● **TASK OBJECTIVE**
Each entry should be copied as it stands, leaving the pictures behind.

[Opening GIVEN RECORDS section]

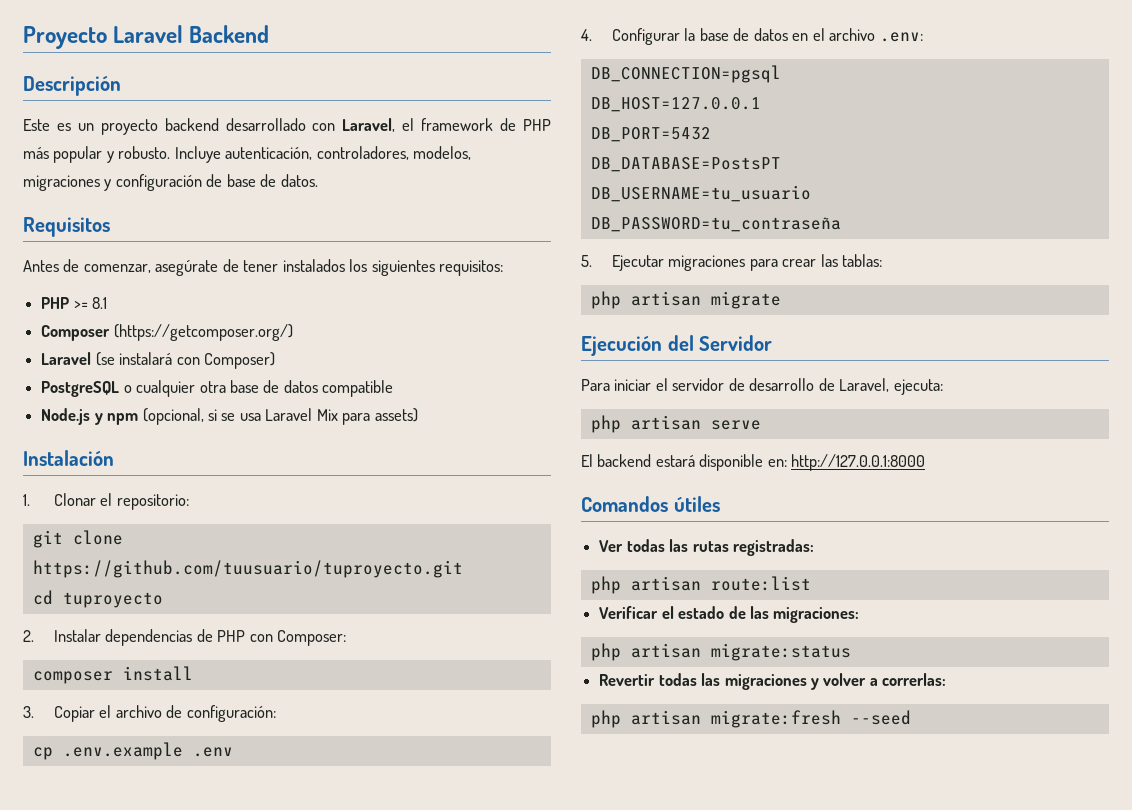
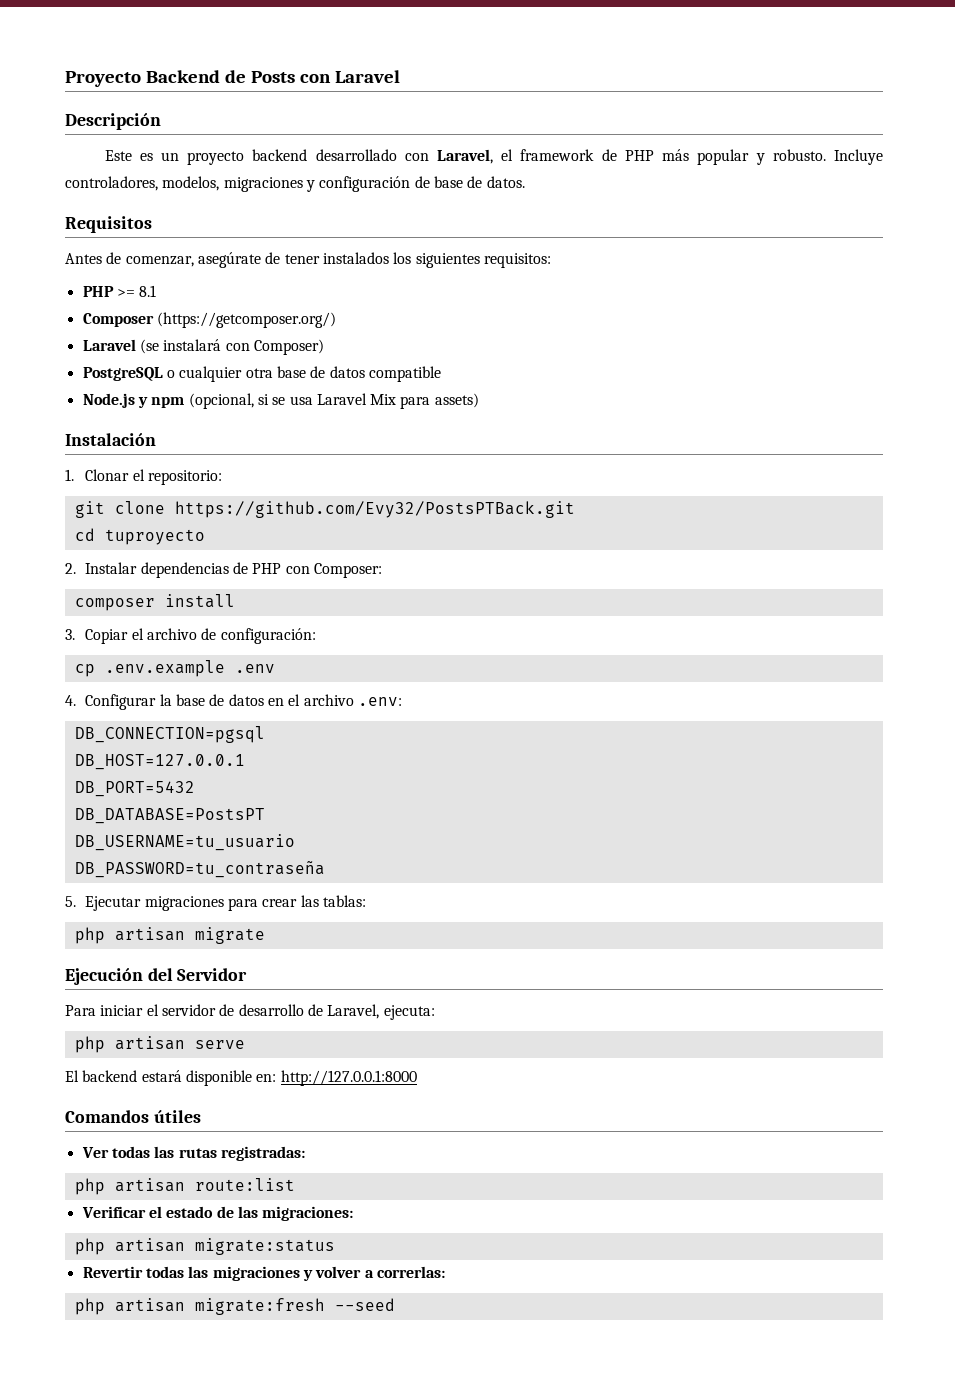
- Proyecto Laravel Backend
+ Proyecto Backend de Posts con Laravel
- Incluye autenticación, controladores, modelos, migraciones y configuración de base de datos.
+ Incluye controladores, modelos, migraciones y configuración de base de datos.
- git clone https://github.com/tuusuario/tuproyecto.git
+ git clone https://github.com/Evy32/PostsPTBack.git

[Closing GIVEN RECORDS section]

● **RESULT FOR THIS TASK**
- Proyecto Laravel Backend
+ Proyecto Backend de Posts con Laravel
- Incluye autenticación, controladores, modelos, migraciones y configuración de base de datos.
+ Incluye controladores, modelos, migraciones y configuración de base de datos.
- git clone https://github.com/tuusuario/tuproyecto.git
+ git clone https://github.com/Evy32/PostsPTBack.git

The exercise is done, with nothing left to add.